Web page edit records
###

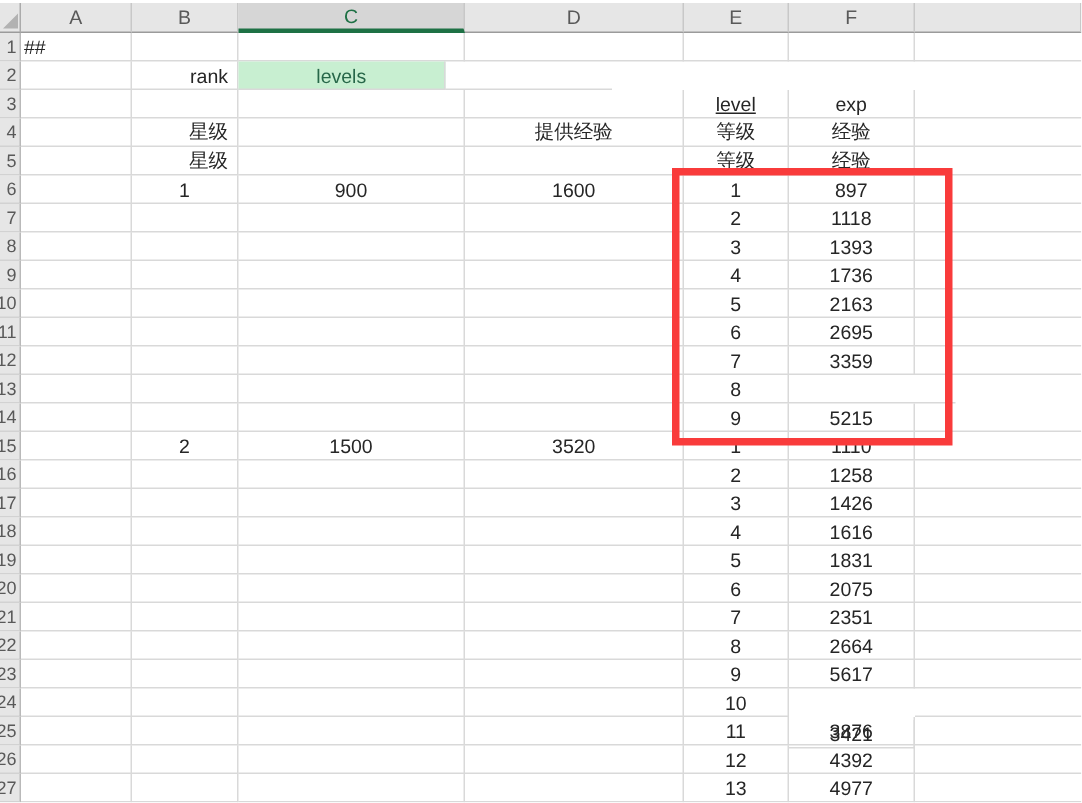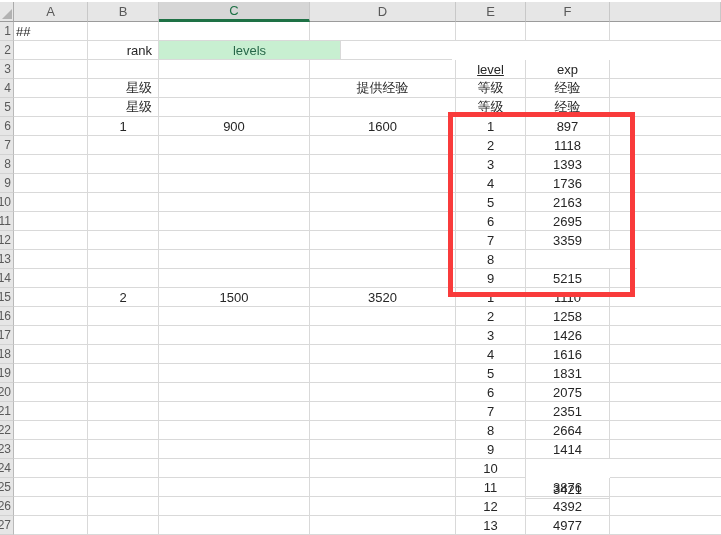--- a/index.html
+++ b/index.html
@@ -113,7 +113,7 @@
         <div class="rn">2</div>
         <div class="cell" style="width: 74px;"></div>
         <div class="cell ar" style="width: 71px;">rank</div>
-        <div class="cell merged" style="width: 182px;">levels</div>
+        <div class="cell merged" style="width: 138px;">levels</div>
         <div class="cell lastcol" style="width: 111px;"></div>
       </div>
       <div class="row">

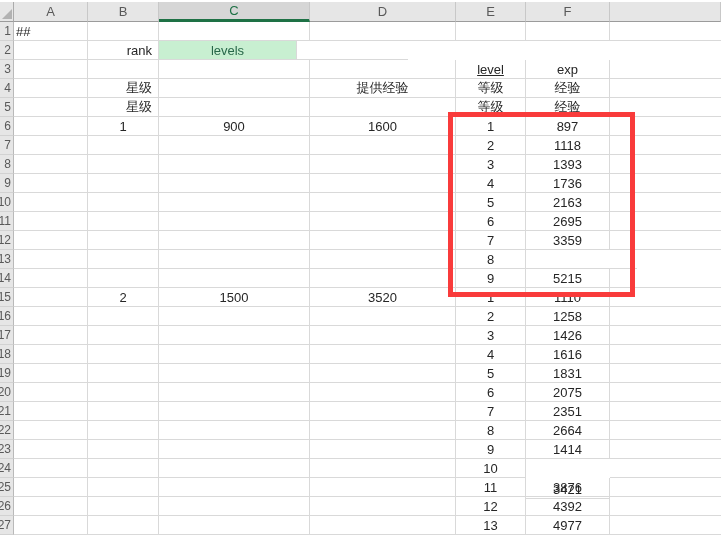--- a/index.html
+++ b/index.html
@@ -322,7 +322,7 @@
         <div class="cell" style="width: 151px;"></div>
         <div class="cell" style="width: 146px;"></div>
         <div class="cell" style="width: 70px;">9</div>
-        <div class="cell" style="width: 84px;">1414</div>
+        <div class="cell" style="width: 84px;">5617</div>
         <div class="cell lastcol" style="width: 111px;"></div>
       </div>
       <div class="row">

###

To do: Set down the lines of the records above exactly, apart from the pictures.

Solution to the exercise:
--- a/index.html
+++ b/index.html
@@ -113,7 +113,7 @@
         <div class="rn">2</div>
         <div class="cell" style="width: 74px;"></div>
         <div class="cell ar" style="width: 71px;">rank</div>
-        <div class="cell merged" style="width: 182px;">levels</div>
+        <div class="cell merged" style="width: 138px;">levels</div>
         <div class="cell lastcol" style="width: 111px;"></div>
       </div>
       <div class="row">

--- a/index.html
+++ b/index.html
@@ -322,7 +322,7 @@
         <div class="cell" style="width: 151px;"></div>
         <div class="cell" style="width: 146px;"></div>
         <div class="cell" style="width: 70px;">9</div>
-        <div class="cell" style="width: 84px;">1414</div>
+        <div class="cell" style="width: 84px;">5617</div>
         <div class="cell lastcol" style="width: 111px;"></div>
       </div>
       <div class="row">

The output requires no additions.